In the copy of the lines below, leave out pictures and print everything else exactly.
+++
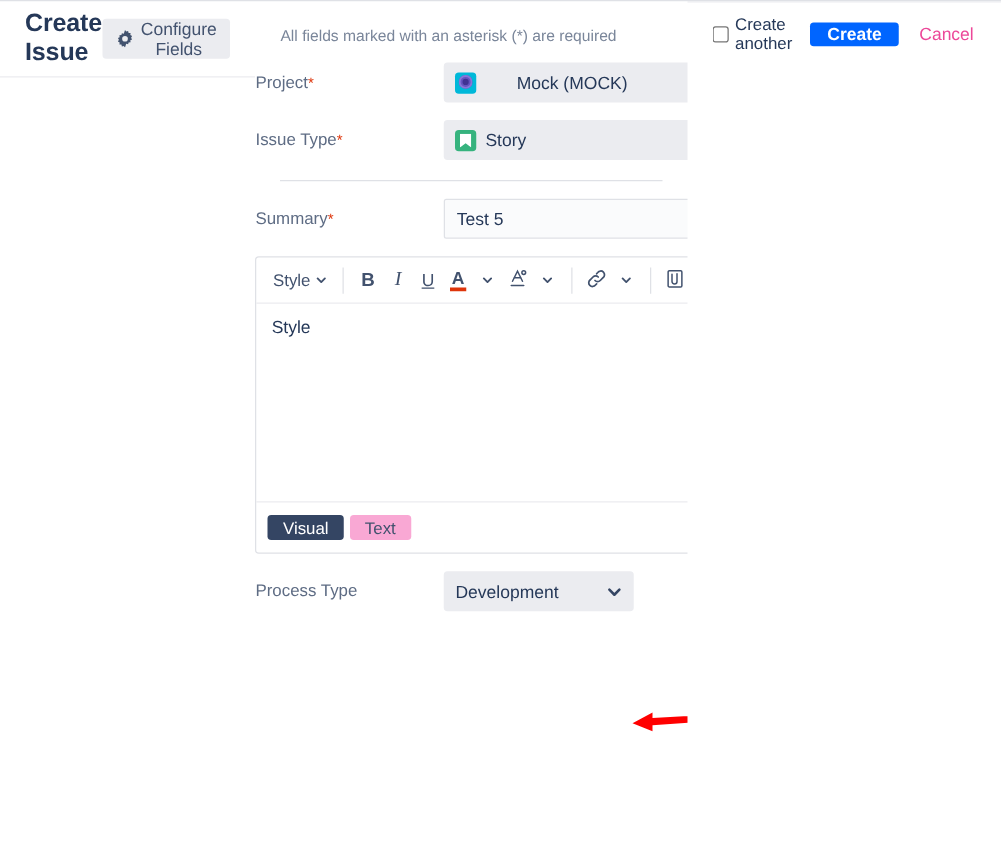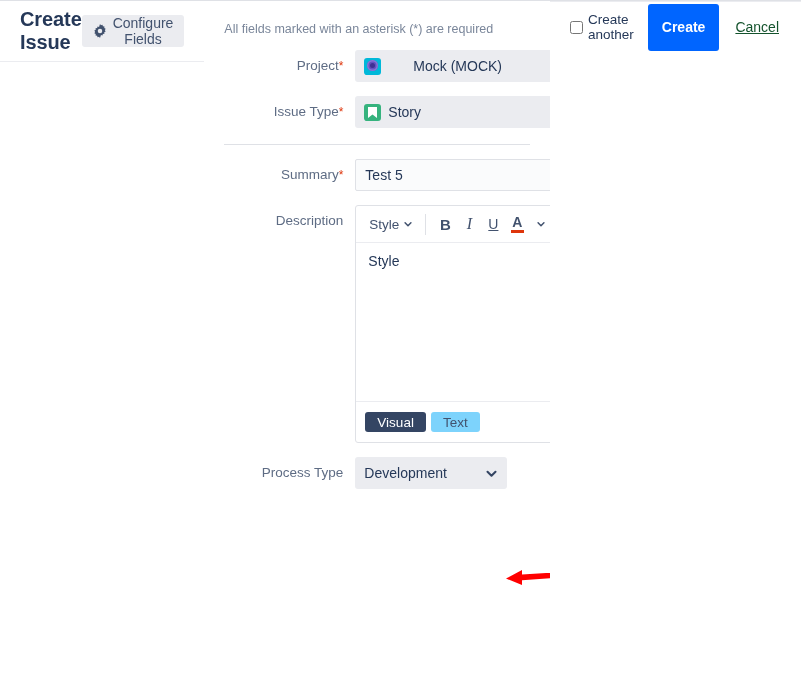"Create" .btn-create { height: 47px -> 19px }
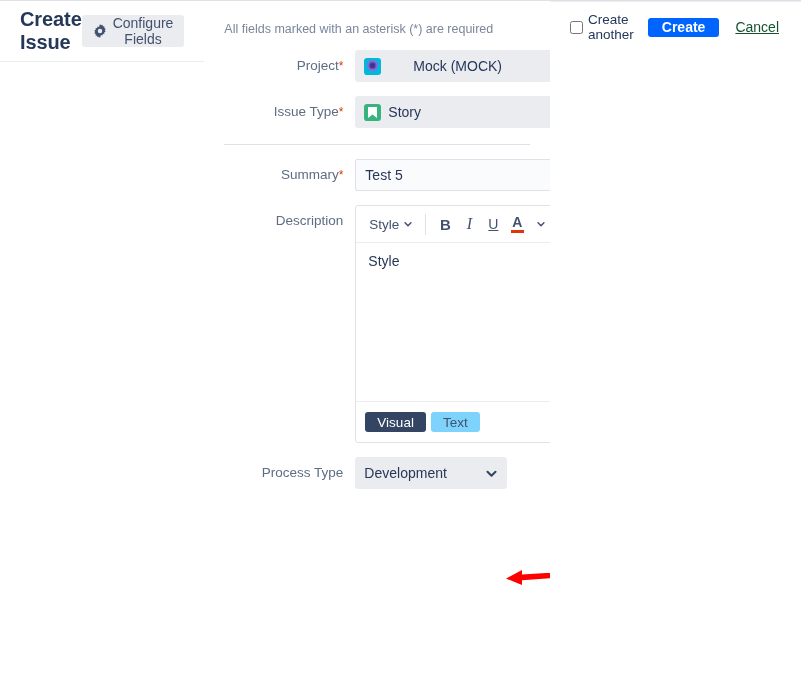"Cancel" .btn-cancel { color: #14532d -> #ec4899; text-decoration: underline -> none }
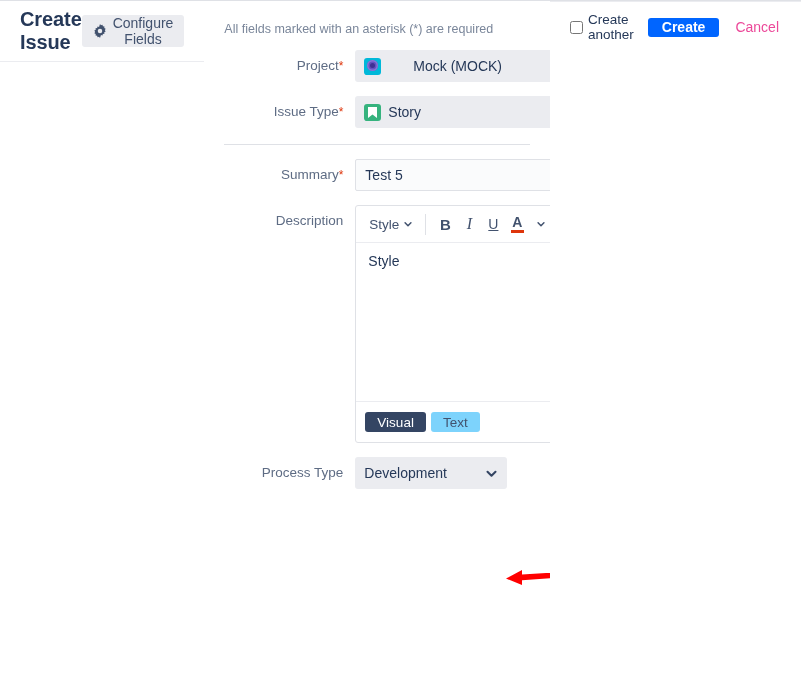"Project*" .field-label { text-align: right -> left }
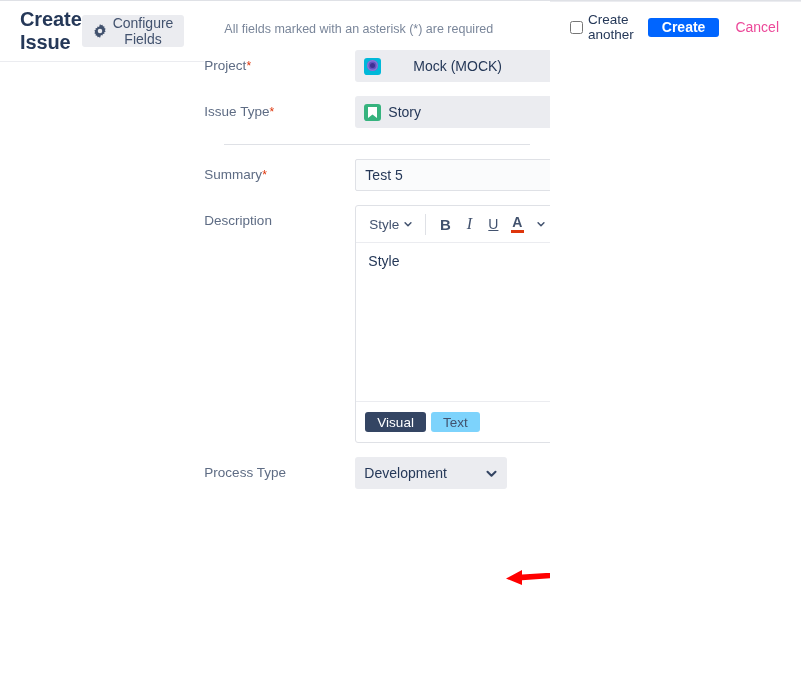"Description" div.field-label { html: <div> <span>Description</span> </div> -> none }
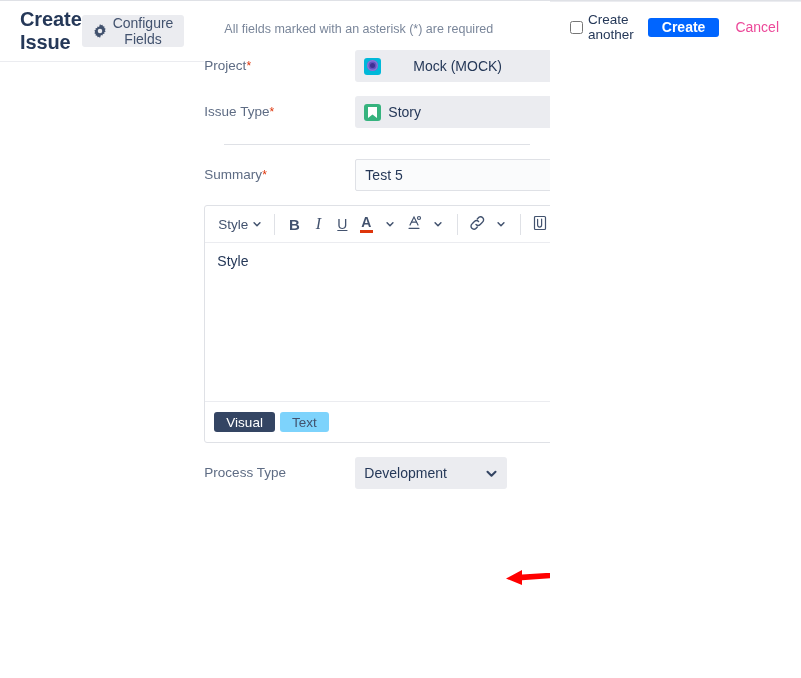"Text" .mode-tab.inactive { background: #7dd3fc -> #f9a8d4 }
+++
- FINISHED EXERCISE -
"Create" .btn-create { height: 47px -> 19px }
"Cancel" .btn-cancel { color: #14532d -> #ec4899; text-decoration: underline -> none }
"Project*" .field-label { text-align: right -> left }
"Description" div.field-label { html: <div> <span>Description</span> </div> -> none }
"Text" .mode-tab.inactive { background: #7dd3fc -> #f9a8d4 }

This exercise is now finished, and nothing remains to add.